One could be described as heaping coal on a dying fire while the other is damping down the flames to leave it smouldering overnight for the next morning.
The attempts by the New Zealand Finance Minister Grant Robertson and his Australian counterpart Treasurer Josh Frydenberg for economic survival andrecovery make an interesting comparison.
Australia's government and central bank have unleashed a massive shot of fiscal and monetary stimulus worth A$189 billion. The measures include cash payments of as much as A$100,000 to small businesses, loan guarantees, support for apprentices and a doubling of unemployment benefits. The worst-hit workers will also be allowed to access pension savings early.

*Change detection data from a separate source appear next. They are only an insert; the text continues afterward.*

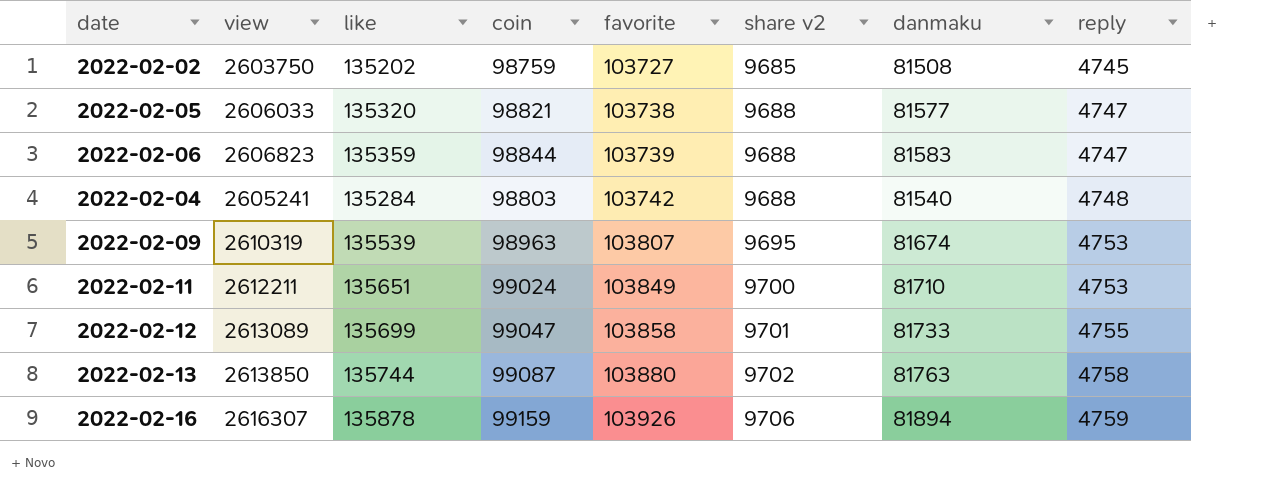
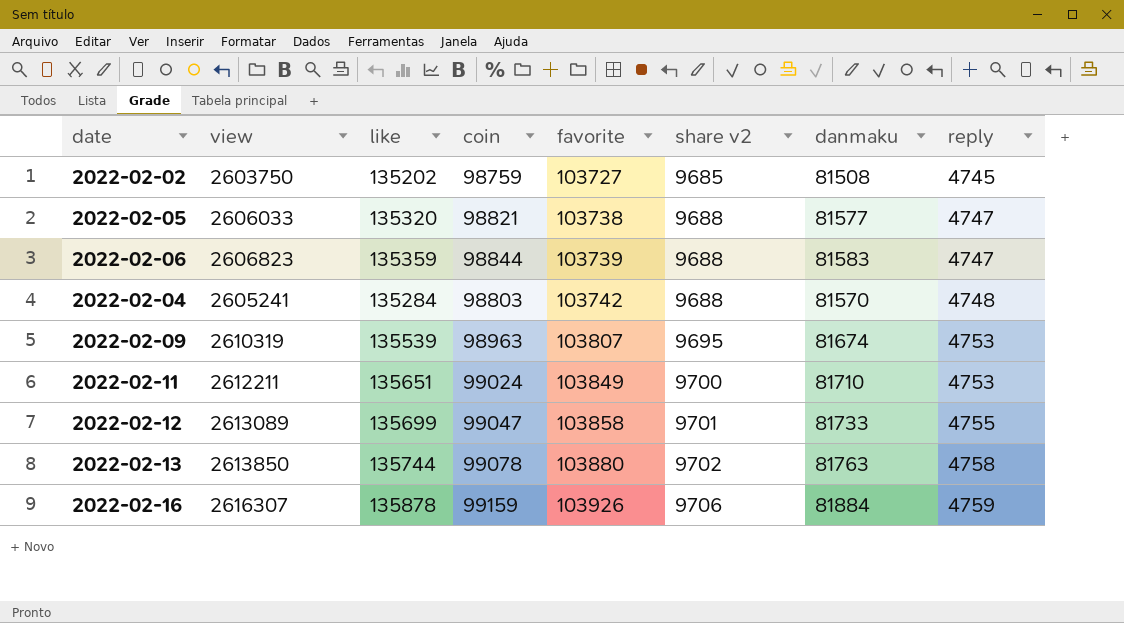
2022-02-04 | danmaku: 81540 -> 81570
2022-02-13 | coin: 99087 -> 99078
2022-02-16 | danmaku: 81894 -> 81884

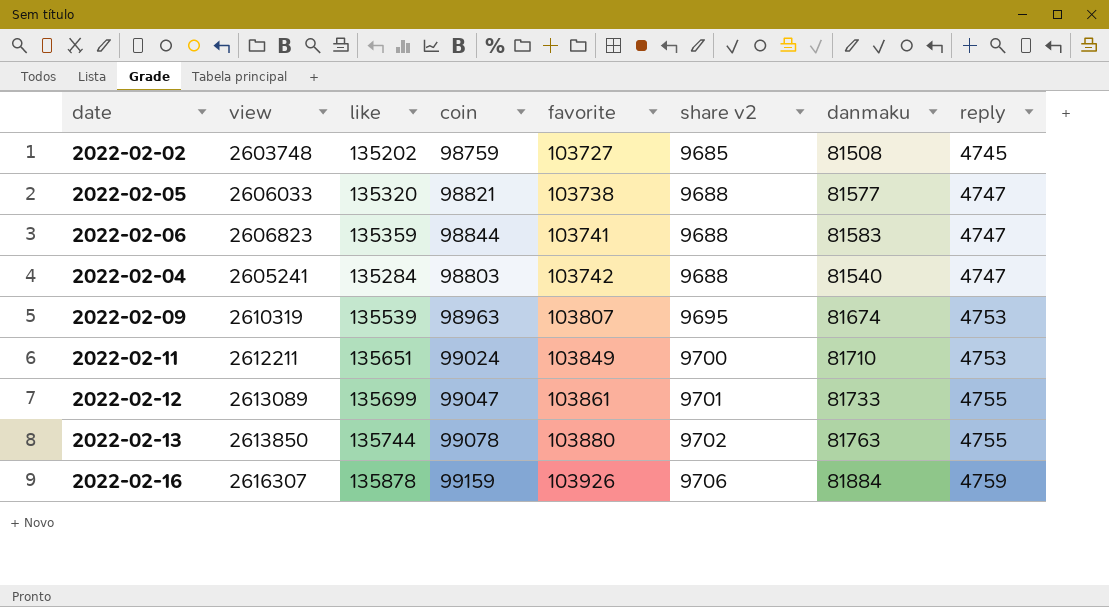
2022-02-02 | view: 2603750 -> 2603748
2022-02-06 | favorite: 103739 -> 103741
2022-02-04 | danmaku: 81570 -> 81540
2022-02-04 | reply: 4748 -> 4747
2022-02-12 | favorite: 103858 -> 103861
2022-02-13 | reply: 4758 -> 4755

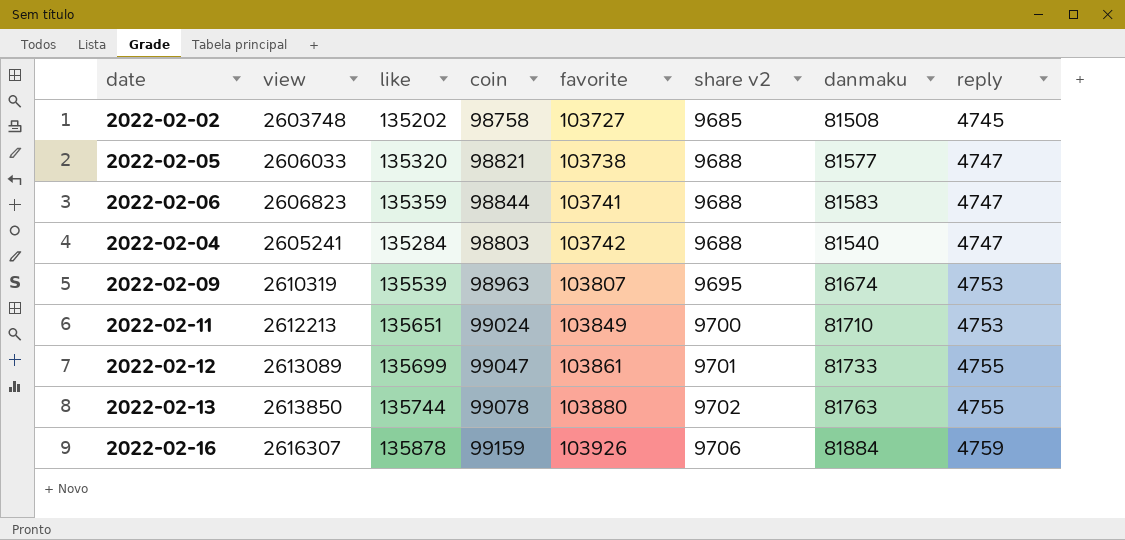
2022-02-02 | coin: 98759 -> 98758
2022-02-11 | view: 2612211 -> 2612213

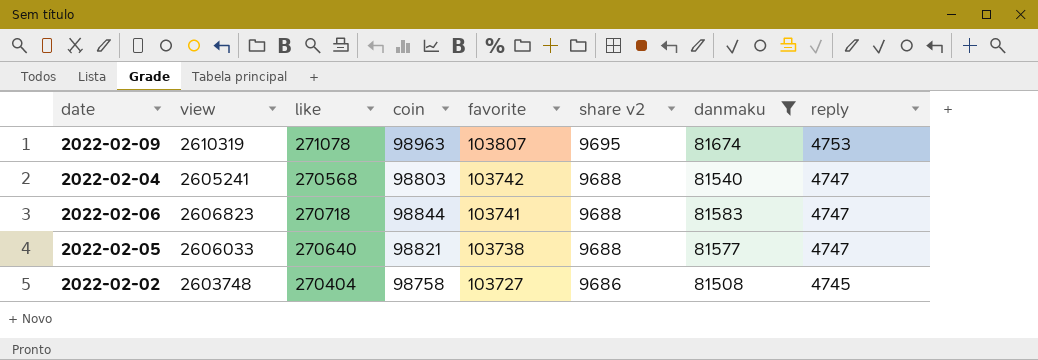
filter: none -> danmaku <= 81674
row order: favorite ascending -> favorite descending
2022-02-09 | like: 135539 -> 271078
2022-02-04 | like: 135284 -> 270568
2022-02-06 | like: 135359 -> 270718
2022-02-05 | like: 135320 -> 270640
2022-02-02 | like: 135202 -> 270404
2022-02-02 | share v2: 9685 -> 9686

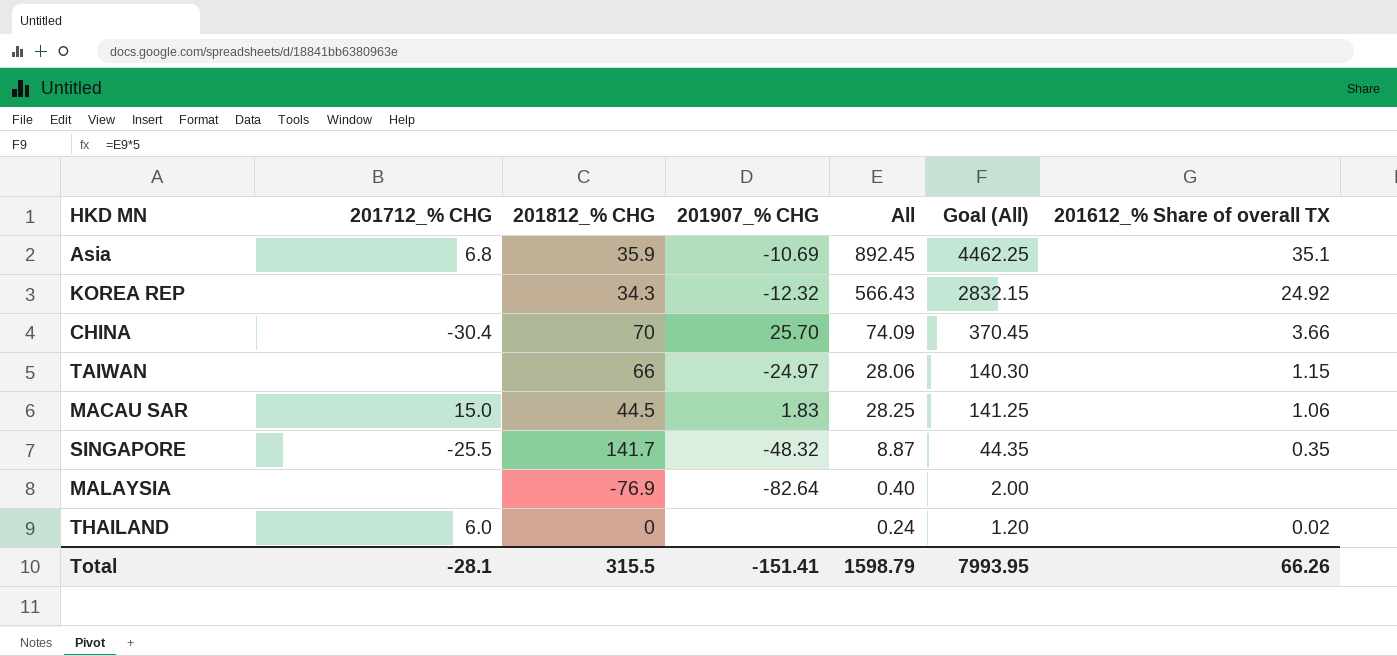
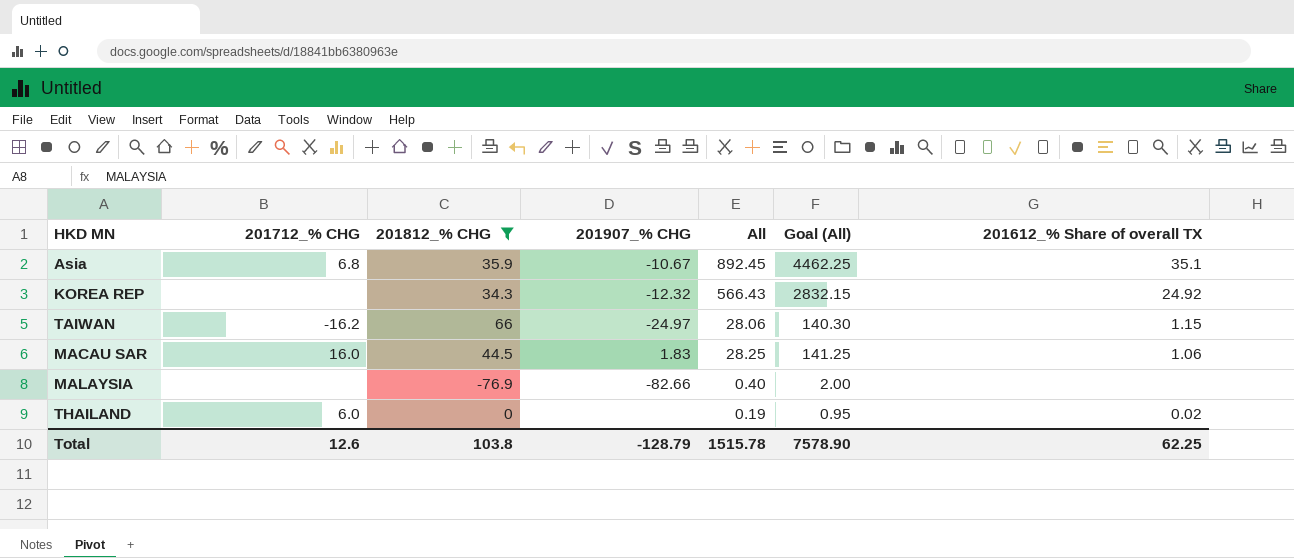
filter: none -> 201812_% CHG <= 66
Asia | 201907_% CHG: -10.69 -> -10.67
TAIWAN | 201712_% CHG: none -> -16.2
MACAU SAR | 201712_% CHG: 15.0 -> 16.0
MALAYSIA | 201907_% CHG: -82.64 -> -82.66
THAILAND | All: 0.24 -> 0.19
THAILAND | Goal (All): 1.20 -> 0.95
Total | 201712_% CHG: -28.1 -> 12.6
Total | 201812_% CHG: 315.5 -> 103.8
Total | 201907_% CHG: -151.41 -> -128.79
Total | All: 1598.79 -> 1515.78
Total | Goal (All): 7993.95 -> 7578.90
Total | 201612_% Share of overall TX: 66.26 -> 62.25

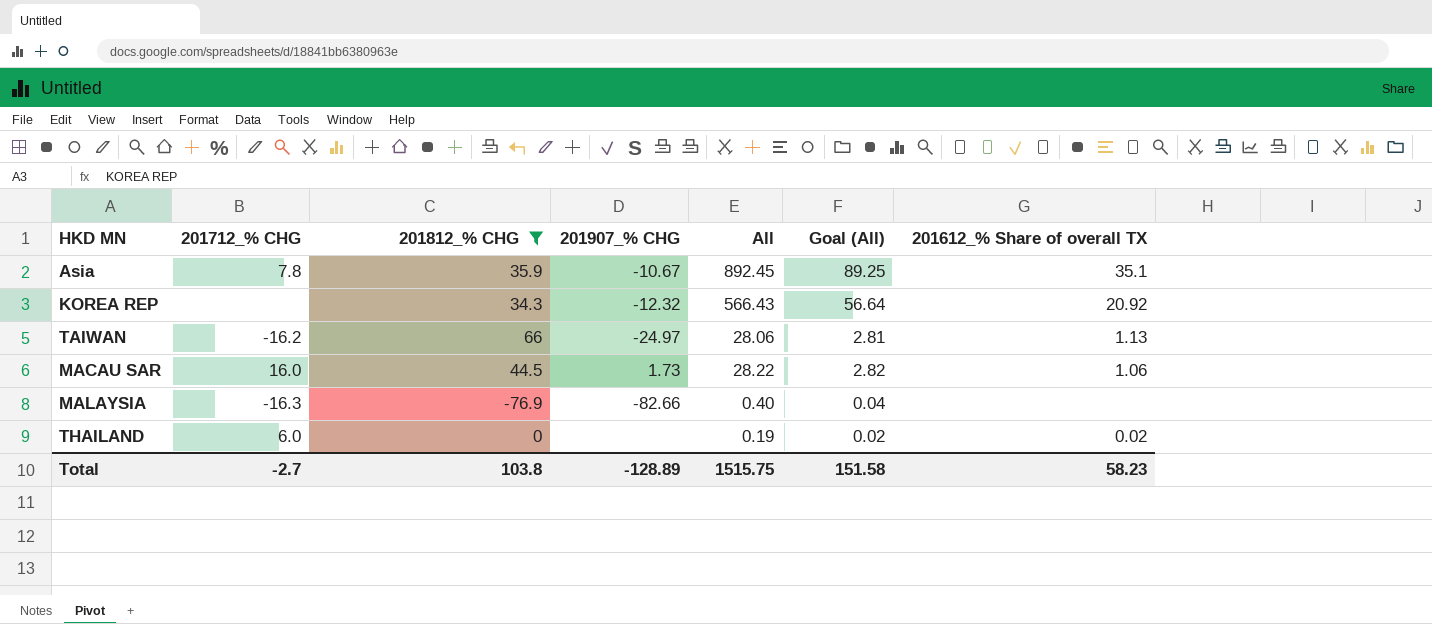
column Goal (All) | formula: [All] * 5 -> [All] * 0.1
Asia | 201712_% CHG: 6.8 -> 7.8
KOREA REP | 201612_% Share of overall TX: 24.92 -> 20.92
TAIWAN | 201612_% Share of overall TX: 1.15 -> 1.13
MACAU SAR | 201907_% CHG: 1.83 -> 1.73
MACAU SAR | All: 28.25 -> 28.22
MALAYSIA | 201712_% CHG: none -> -16.3
Total | 201712_% CHG: 12.6 -> -2.7
Total | 201907_% CHG: -128.79 -> -128.89
Total | All: 1515.78 -> 1515.75
Total | Goal (All): 7578.90 -> 151.58
Total | 201612_% Share of overall TX: 62.25 -> 58.23

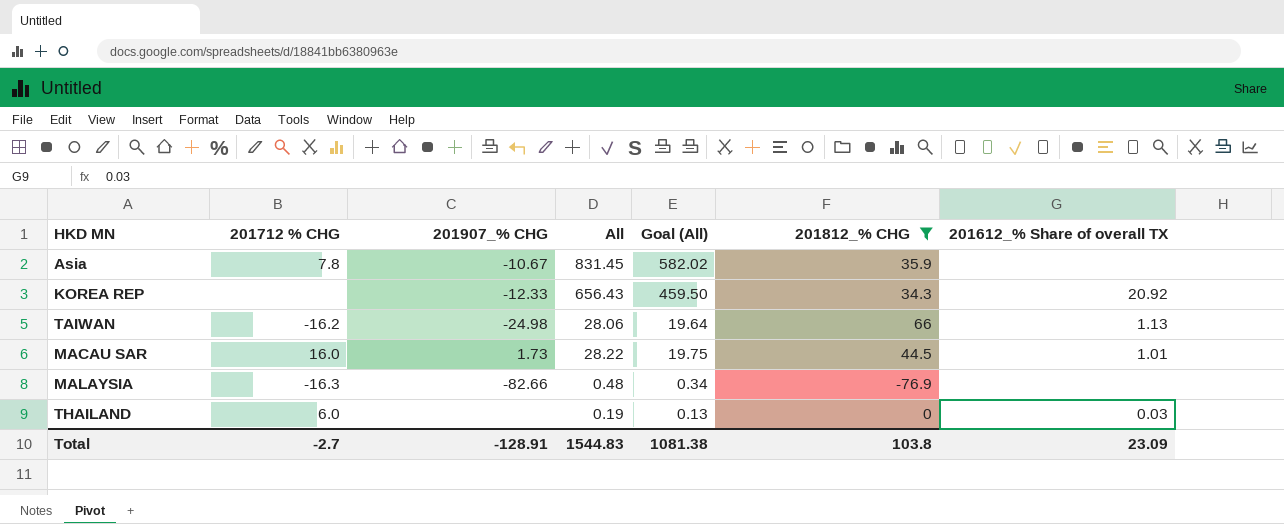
column name: 201712_% CHG -> 201712 % CHG
column Goal (All) | formula: [All] * 0.1 -> [All] * 0.7
column 201812_% CHG | position: 3 -> 6
Asia | All: 892.45 -> 831.45
Asia | 201612_% Share of overall TX: 35.1 -> none
KOREA REP | 201907_% CHG: -12.32 -> -12.33
KOREA REP | All: 566.43 -> 656.43
TAIWAN | 201907_% CHG: -24.97 -> -24.98
MACAU SAR | 201612_% Share of overall TX: 1.06 -> 1.01
MALAYSIA | All: 0.40 -> 0.48
THAILAND | 201612_% Share of overall TX: 0.02 -> 0.03
Total | 201907_% CHG: -128.89 -> -128.91
Total | All: 1515.75 -> 1544.83
Total | Goal (All): 151.58 -> 1081.38
Total | 201612_% Share of overall TX: 58.23 -> 23.09

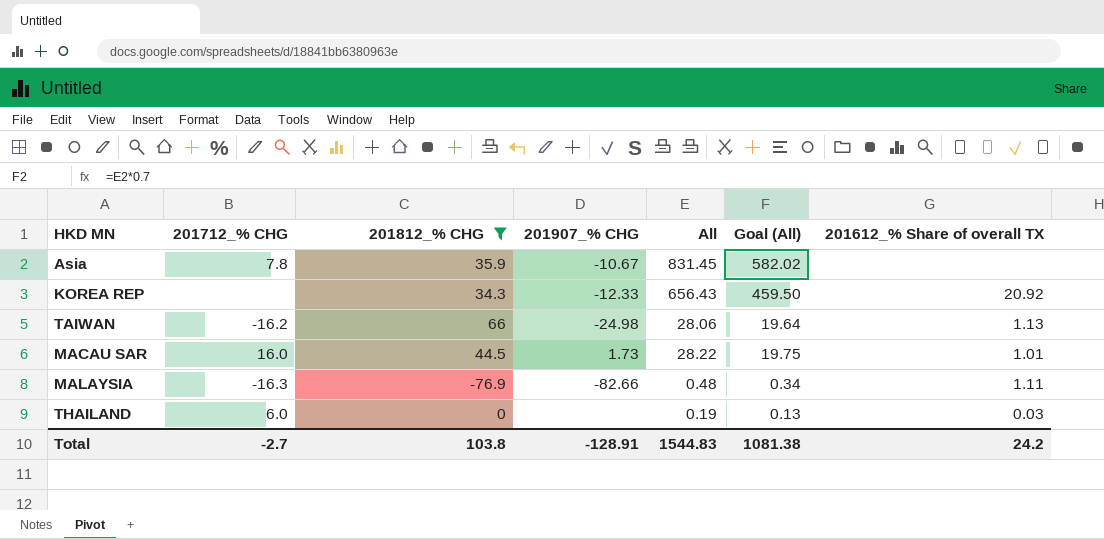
column name: 201712 % CHG -> 201712_% CHG
column 201812_% CHG | position: 6 -> 3
MALAYSIA | 201612_% Share of overall TX: none -> 1.11
Total | 201612_% Share of overall TX: 23.09 -> 24.2

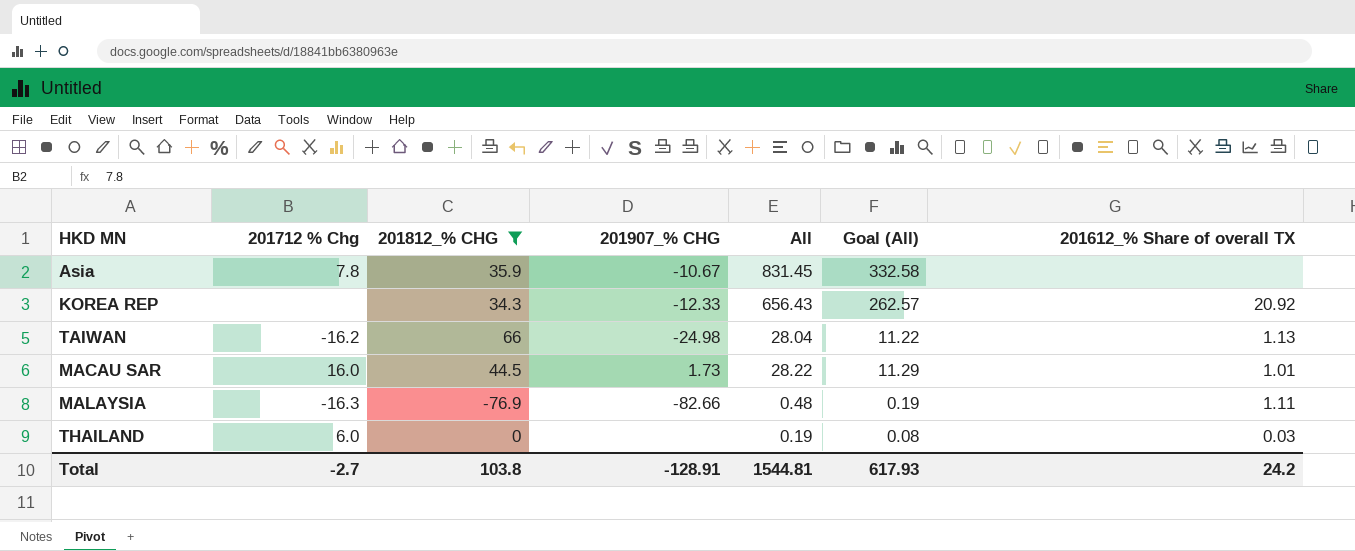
column name: 201712_% CHG -> 201712 % Chg
column Goal (All) | formula: [All] * 0.7 -> [All] * 0.4
TAIWAN | All: 28.06 -> 28.04
Total | All: 1544.83 -> 1544.81
Total | Goal (All): 1081.38 -> 617.93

Australia's fiscal stimulus in response to coronavirus is worth around 3.5 per cent of GDP and looks broadly to keep companies going and keep consumers confident and buying.
This side of the pond, New Zealand's rescue and recovery package so far is a mere 1.6 per cent of GDP and is intended not to speed the economy up, but to stop it as much as possible, protecting people's incomes while we endure a total lockdown. The better it does this job, it argues, the better we emerge.
Robertson this week elaborated on his "whatever it takes"' references in recent days as the Government continues to focus on "getting money out the door" to people and businesses needing it.
"[It is] is very much ... keeping people's incomes going, keeping their attachment to their workplaces going, and supporting businesses to remain viable," Robertson said.
Robertson told the Epidemic Response Committee that, as of yesterday, the wage subsidy has paid out $4.2b to 642,000 employees. He expected it to be "well over the $5 billion mark" when the updated figures are presented to him later in the day.
Westpac NZ chief economist Dominick Stephens called Australia's approach of providing stimulus in an attempt to boost demand, "futile". "We are in lockdown here, demand is going to be very low whatever happens."
The different approaches aren't that surprising, given New Zealand Government debt is much lower than that of other advanced economies. This week net debt was announced as $600 million below forecast at 19.2 per cent of GDP, although that will look very different post Covid-19.
Another big positive is the international view of the kiwi dollar as traders continue to watch headlines for developments in the coronavirus crisis. The kiwi was trading at US60.16c at 5pm on Tuesday compared with US60.22c at the same time on Monday, having traded between US59.44c and US60.36c.
"I think people are going to see New Zealand as a bit of a safe haven," says Mitchell McIntyre, a dealer at XE. It's becoming more and more obvious ... just how well-placed we are down here."
As that realisation spreads, it's essential Robertson's "whatever it takes" approach leaves us in the best position possible to once more attract investment and growth.